**Web page revision data:**

#####

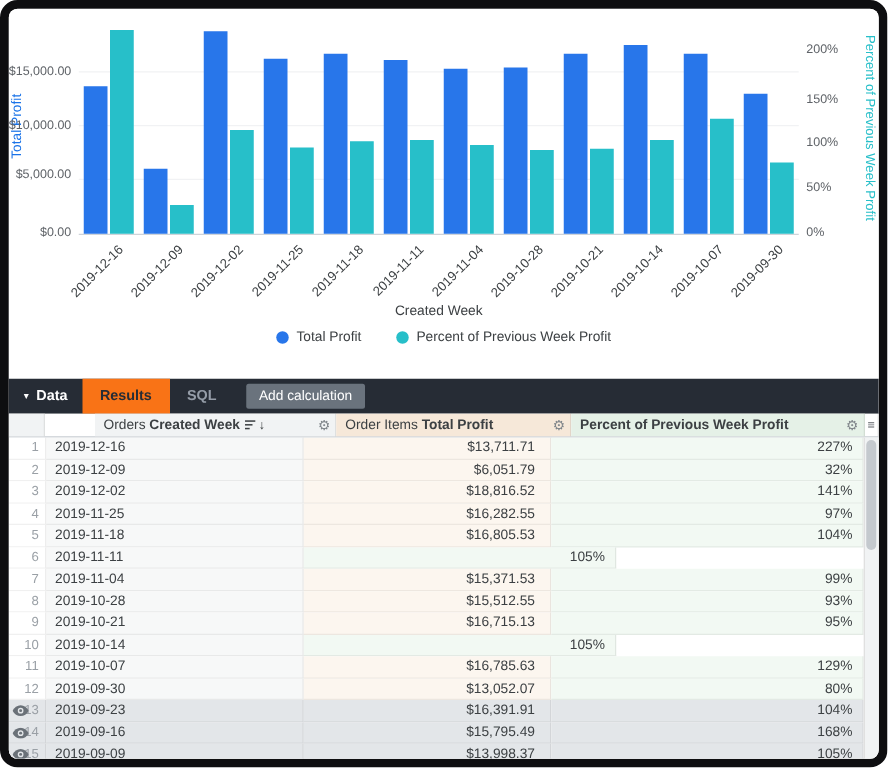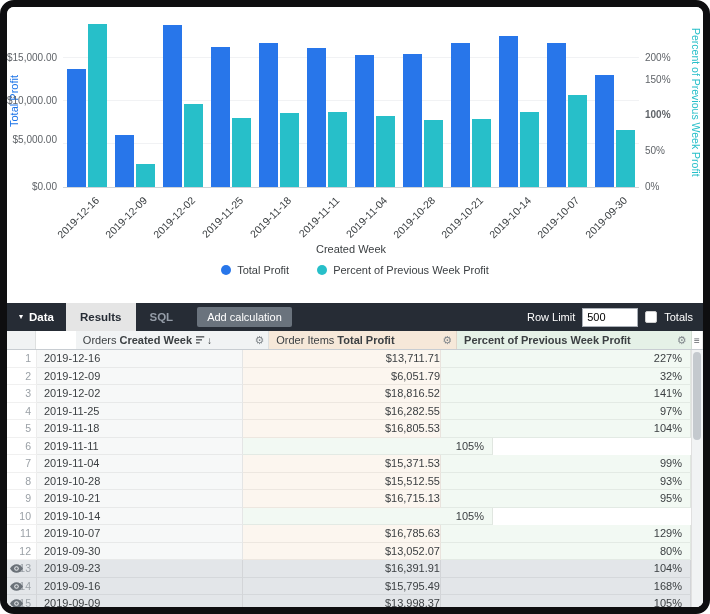--- a/index.html
+++ b/index.html
@@ -18,21 +18,21 @@
   .x-title { position:absolute; left:56px; top:236px; width:576px; text-align:center; font-size:11px; color:#3c4043; }
   .legend { position:absolute; left:0; top:257px; width:696px; display:flex; justify-content:center; gap:28px; align-items:center; font-size:11px; color:#3c4043; }
   .legend-item { display:flex; align-items:center; cursor:pointer; }
   .dot { width:10px; height:10px; border-radius:50%; display:inline-block; margin-right:6px; }
 
   
   .toolbar { position:absolute; top:296px; left:0; width:696px; height:28px; background:#262c35; display:flex; align-items:center; color:#fff; font-size:11.5px; box-sizing:border-box; }
   .tab-data { display:flex; align-items:center; gap:6px; padding:0 12px; height:100%; font-weight:bold; cursor:pointer; }
   .caret { font-size:8px; line-height:1; }
   .tab { padding:0 14px; height:100%; display:flex; align-items:center; font-weight:bold; cursor:pointer; }
-  .tab.active { background:#e5e5e5; color:#262c35; }
+  .tab.active { background:#f97316; color:#262c35; }
   .tab.sql { color:#959da8; }
   .add-calc { margin-left:10px; background:#6a737d; color:#fff; border:none; font-size:11px; padding:4px 10px; border-radius:2px; font-family:inherit; cursor:pointer; }
   .toolbar-right { margin-left:auto; display:flex; align-items:center; gap:7px; padding-right:10px; }
   .rl-label,.totals-label { color:#fff; font-size:11px; }
   .rl-input { width:46px; height:15px; border:1px solid #aab0b8; font-size:11px; padding:1px 4px; font-family:inherit; }
   .totals-cb { width:12px; height:12px; appearance:none; -webkit-appearance:none; background:#fff; border:1px solid #d0d0d0; border-radius:2px; margin:0; }
 
   
   .table-section { position:absolute; top:324px; left:0; width:696px; height:276px; background:#fff; }
   .thead { position:absolute; top:0; left:0; width:696px; height:19px; display:flex; font-size:11px; border-bottom:1px solid #c8cdd2; box-sizing:border-box; }
@@ -51,21 +51,21 @@
   .th .gear { margin-left:auto; color:#80868b; font-size:11px; cursor:pointer; }
   .sort-wrap { display:flex; align-items:center; gap:2px; margin-left:4px; }
   .sort-arrow { font-size:10px; font-weight:bold; color:#3c4043; }
   .menu-glyph { color:#5f6368; font-size:10px; }
 
   #table-body { position:absolute; top:19px; left:0; width:684px; bottom:0; overflow:hidden; }
   .trow { display:flex; height:17.5px; line-height:17.5px; font-size:11px; }
   .cell { box-sizing:border-box; border-right:1px solid rgba(0,0,0,0.07); border-bottom:1px solid rgba(0,0,0,0.06); white-space:nowrap; overflow:hidden; }
   .c-gutter { width:30px; background:#fff; color:#9aa0a6; text-align:right; padding-right:5px; font-size:10.5px; position:relative; }
   .c1 { width:206px; background:#f7f8f8; padding-left:7px; color:#3c4043; }
-  .c2 { width:198px; background:#fcf6ef; text-align:right; padding-right:0; color:#3c4043; }
+  .c2 { width:198px; background:#fcf6ef; text-align:right; padding-right:12px; color:#3c4043; }
   .c3 { width:250px; background:#f2f9f3; text-align:right; padding-right:8px; color:#3c4043; }
   .hidden-row .c-gutter, .hidden-row .c1, .hidden-row .c2, .hidden-row .c3 { background:#e3e6e9; }
   .eye { position:absolute; left:3px; top:4px; }
 
   .vscroll { position:absolute; top:19px; right:0; width:12px; bottom:0; background:#f1f3f4; border-left:1px solid #e0e0e0; box-sizing:border-box; cursor:pointer; }
   .vthumb { position:absolute; top:2px; left:1px; width:8px; height:88px; background:#c4c9ce; border-radius:4px; }
 </style>
 </head>
 <body>
 
@@ -125,39 +125,33 @@
       <div class="x-label" style="right: 226px;">2019-10-21</div>
       <div class="x-label" style="right: 178px;">2019-10-14</div>
       <div class="x-label" style="right: 130px;">2019-10-07</div>
       <div class="x-label" style="right: 82px;">2019-09-30</div>
       <div class="left-tick" style="top: 174px;">$0.00</div>
       <div class="left-tick" style="top: 127px;">$5,000.00</div>
       <div class="left-tick" style="top: 88px;">$10,000.00</div>
       <div class="left-tick" style="top: 45px;">$15,000.00</div>
       <div class="right-tick" style="top: 174px;">0%</div>
       <div class="right-tick" style="top: 138.167px;">50%</div>
-      <div class="right-tick" style="top: 102.333px; font-weight: bold;">100%</div>
+      <div class="right-tick" style="top: 102.333px;">100%</div>
       <div class="right-tick" style="top: 66.5px;">150%</div>
-      <div class="right-tick" style="top: 45px;">200%</div>
+      <div class="right-tick" style="top: 27px;">200%</div>
     </div>
 
   <div class="toolbar">
     <div class="tab-data">
       <span class="caret">▾</span>
       <span>Data</span>
     </div>
     <div class="tab active">Results</div>
     <div class="tab sql">SQL</div>
     <button class="add-calc">Add calculation</button>
-    <div class="toolbar-right">
-      <span class="rl-label">Row Limit</span>
-      <input class="rl-input" value="500" style="">
-      <input type="checkbox" class="totals-cb" style="">
-      <span class="totals-label">Totals</span>
-    </div>
   </div>
 
   <div class="table-section">
     <div class="thead">
       <div class="th w-gutter th-gutter"></div>
       <div class="th w1 th-col1">
         <span class="view">Orders</span>
         <span class="field">Created Week</span>
         <span class="sort-wrap">
           <svg width="9" height="8" viewBox="0 0 12 10">

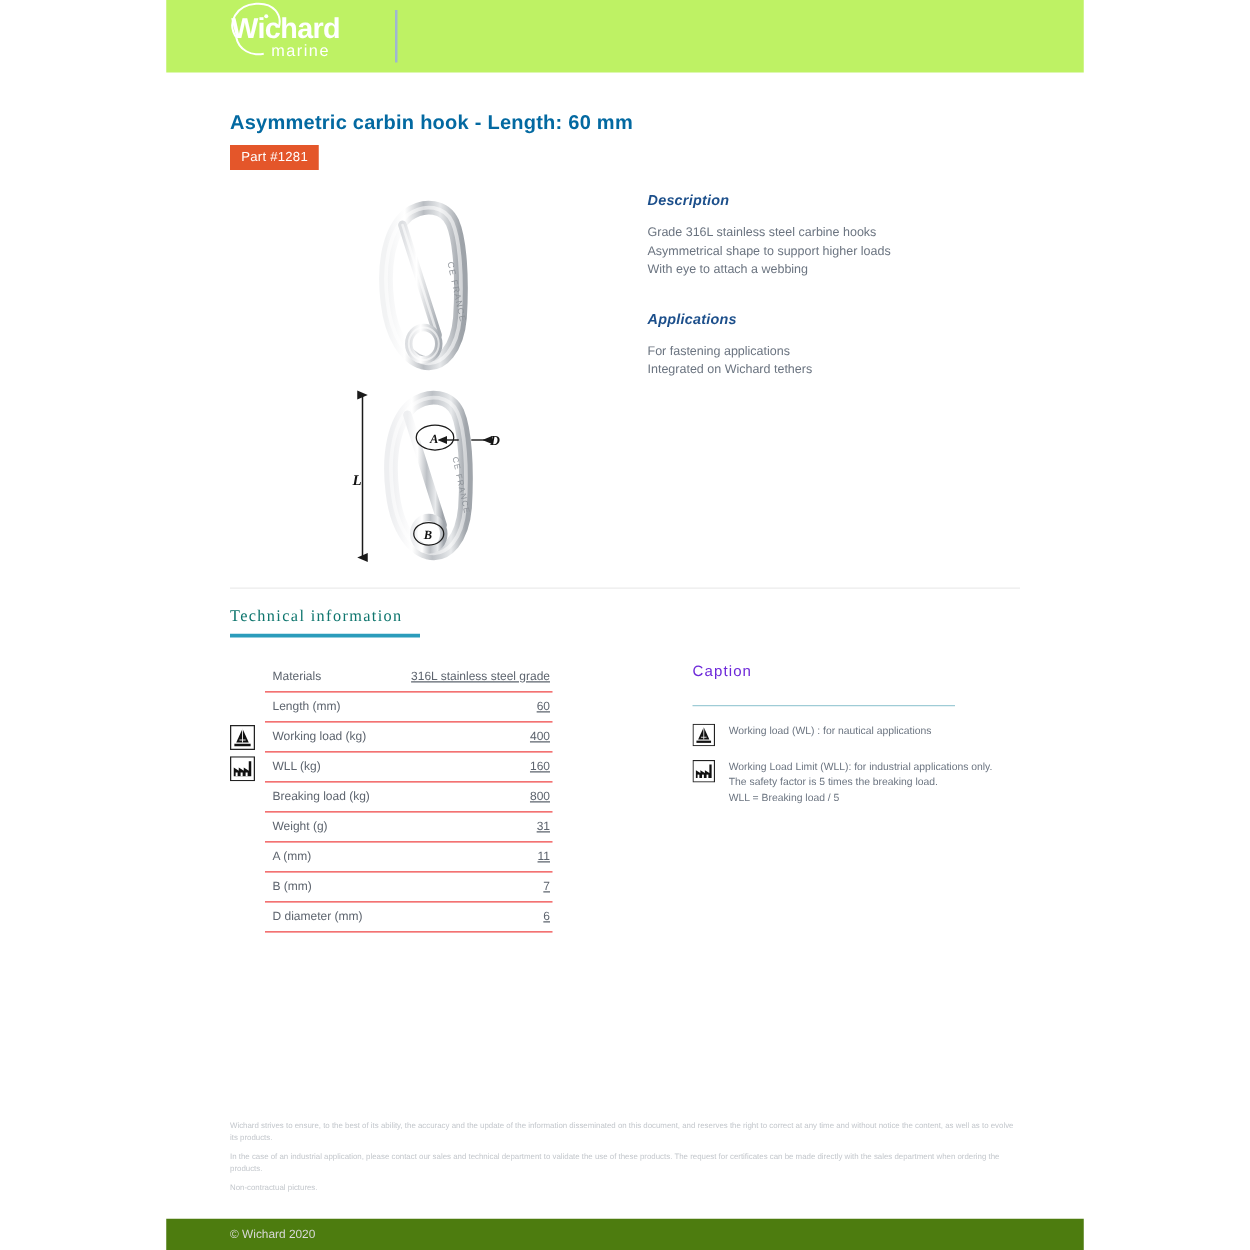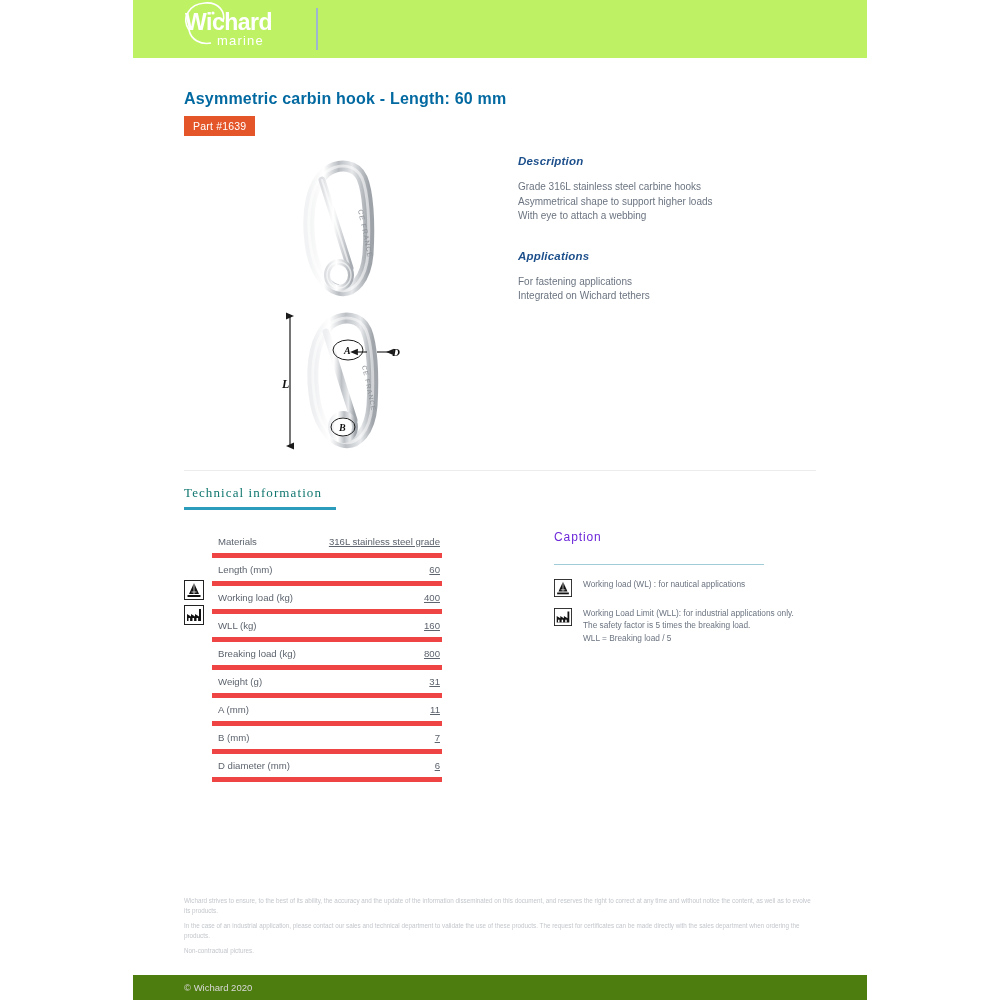--- a/index.html
+++ b/index.html
@@ -65,21 +65,21 @@
   }
   .tech-underline {
     position: absolute; left: 184px; top: 507px; width: 152px;
     height: 3px; background: #2b9cbb;
   }
 
   .tech-table { position: absolute; left: 212px; top: 530px; width: 230px; }
   .trow {
     display: flex; justify-content: space-between; align-items: baseline;
     padding: 6px 2px 6px 6px;
-    border-bottom: 5px solid #ef4444;
+    border-bottom: 1px solid #ef4444;
     font-size: 9.6px; color: #5d646e;
   }
   .trow:first-child { border-top: none; }
   .trow .tlabel { color: #5d646e; }
   .trow .tval { color: #5d646e; text-align: right; text-decoration: underline; }
 
   .row-icons { position: absolute; left: 184px; top: 580px; }
   .row-icon { width: 20px; height: 20px; display: block; margin-bottom: 5px; }
 
   
@@ -120,21 +120,21 @@
         <path d="M10 30 C 12 40, 22 45, 32 43" fill="none" stroke="#ffffff" stroke-width="1.6"></path>
         <text x="6" y="30" font-family="&quot;Liberation Sans&quot;, sans-serif" font-size="23" font-weight="bold" fill="#ffffff" letter-spacing="-0.5">Wichard</text>
         <circle cx="34" cy="13" r="1.6" fill="#ffffff"></circle>
         <text x="38" y="45" font-family="&quot;Liberation Sans&quot;, sans-serif" font-size="13" fill="#ffffff" letter-spacing="1.2">marine</text>
       </svg>
     </div>
     <div class="header-divider"></div>
   </div>
 
   <div class="title">Asymmetric carbin hook - Length: 60 mm</div>
-  <div class="part-badge">Part #1639</div>
+  <div class="part-badge">Part #1281</div>
 
   <div class="photo">
     <svg width="140" height="160" viewBox="0 0 140 160">
       <defs>
         <linearGradient id="steel" x1="0" y1="0" x2="1" y2="0">
           <stop offset="0%" stop-color="#f2f3f4"></stop>
           <stop offset="25%" stop-color="#ffffff"></stop>
           <stop offset="50%" stop-color="#b9bdc2"></stop>
           <stop offset="72%" stop-color="#e6e8ea"></stop>
           <stop offset="100%" stop-color="#9ea3a9"></stop>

#####

**What this task involves:** Filter the records, keeping only lines that contain "input", and show those lines.

**Task answer:**
   .rl-input { width:46px; height:15px; border:1px solid #aab0b8; font-size:11px; padding:1px 4px; font-family:inherit; }
-      <input class="rl-input" value="500" style="">
-      <input type="checkbox" class="totals-cb" style="">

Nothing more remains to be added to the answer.